The thyroid is a small, butterfly-shaped gland located at the base of your neck just below the Adam’s apple. It is part of an intricate network of glands called the endocrine system, which is responsible for coordinating many of your body’s activities. The thyroid’s main job is regulating your body’s metabolism.
The thyroid gland is about two inches long and has two sides called lobes that lie on either side of your windpipe, usually connected by a strip of thyroid tissue known as an isthmus. Although it is a small part of your body, it is an important one.
Why is Your Thyroid Important?
The thyroid is made up of glands that produce, store, and release hormones into the bloodstream so that they could reach the body’s cells. The thyroid gland takes the iodine from the food you eat to make two main hormones: Triiodothyronine (T3) and Thyroxine (T4).

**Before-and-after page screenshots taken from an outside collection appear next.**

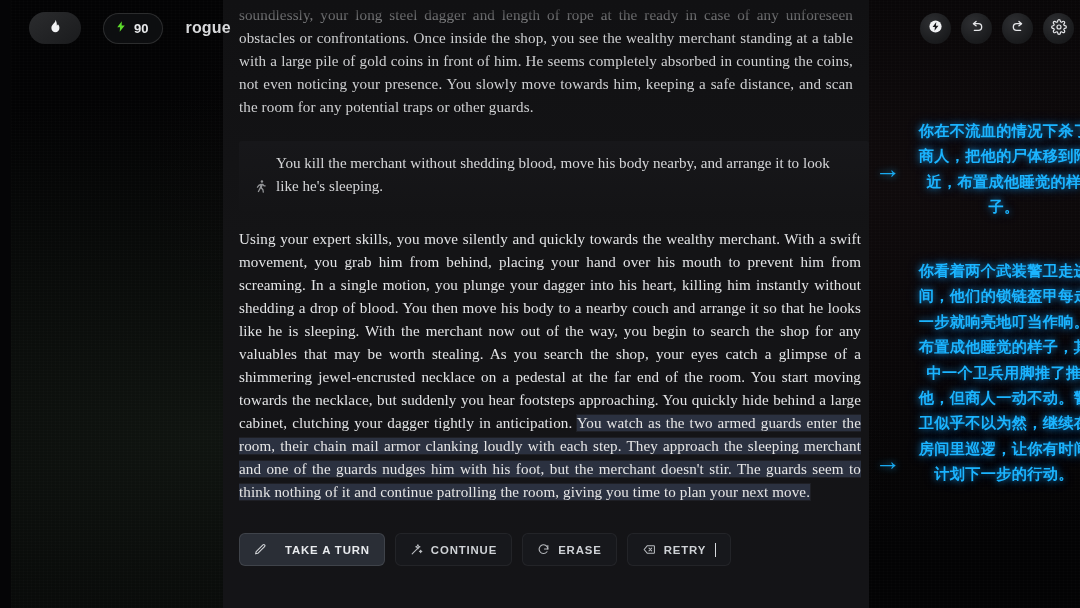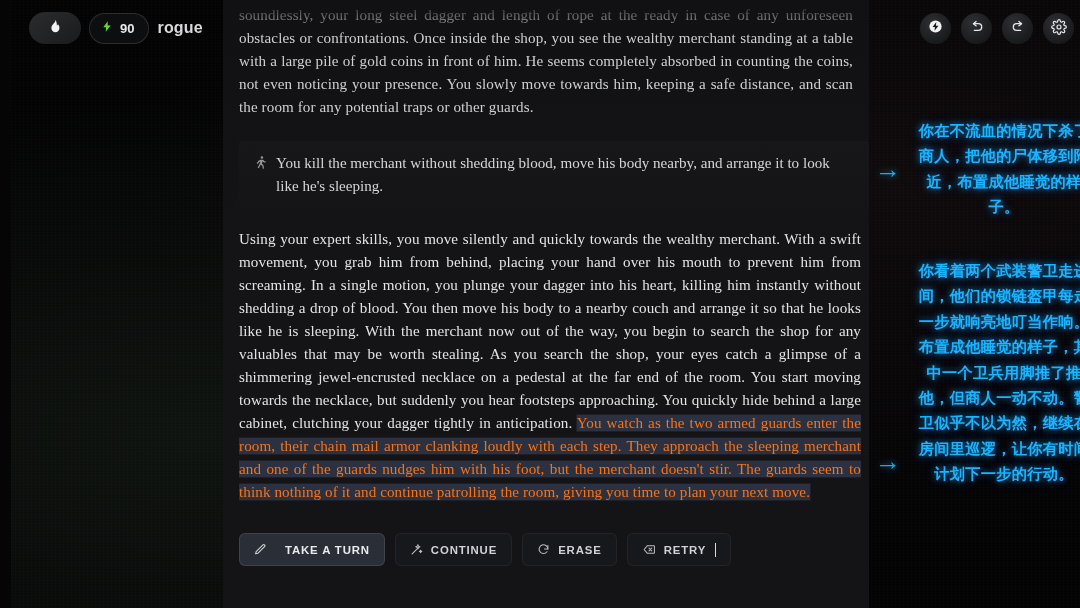"90" .topbar-left { gap: 8px -> 22px }
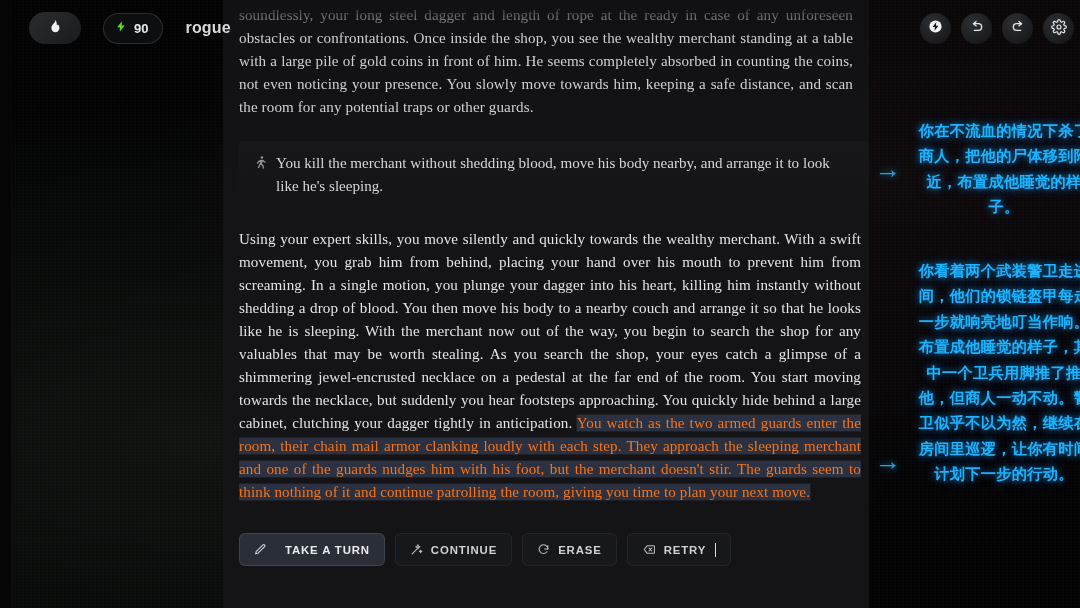"You kill the merchant without" .user-turn { align-items: flex-start -> flex-end }
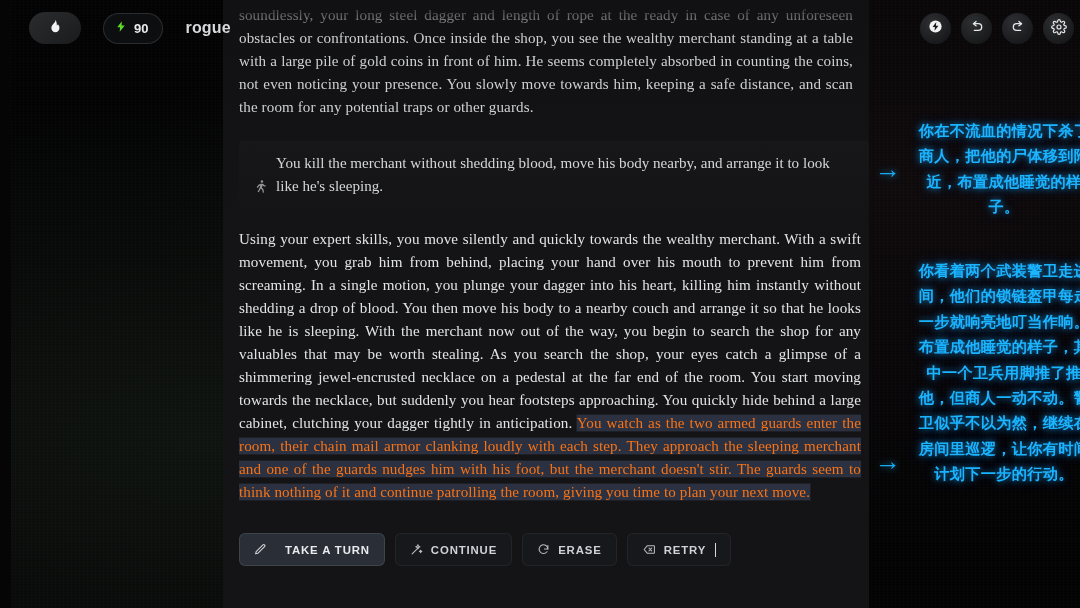"You watch as the two" .sel { color: #f97316 -> #e5e5e5 }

It is important that your T3 and T4 levels are not too high or too low, and you have the hypothalamus and pituitary in your brain to thank for communicating with each other to maintain that balance.
T3 and T4 travel to almost every cell in your body, and they regulate the speed with which the cells and your metabolism work. For example, they regulate your heart rate and how fast your intestines process food. If your T3 and T4 levels are low, your heart rate may be slower than normal, causing constipation or weight gain. If your levels are high, you may have a faster heart rate, causing diarrhea or weight loss.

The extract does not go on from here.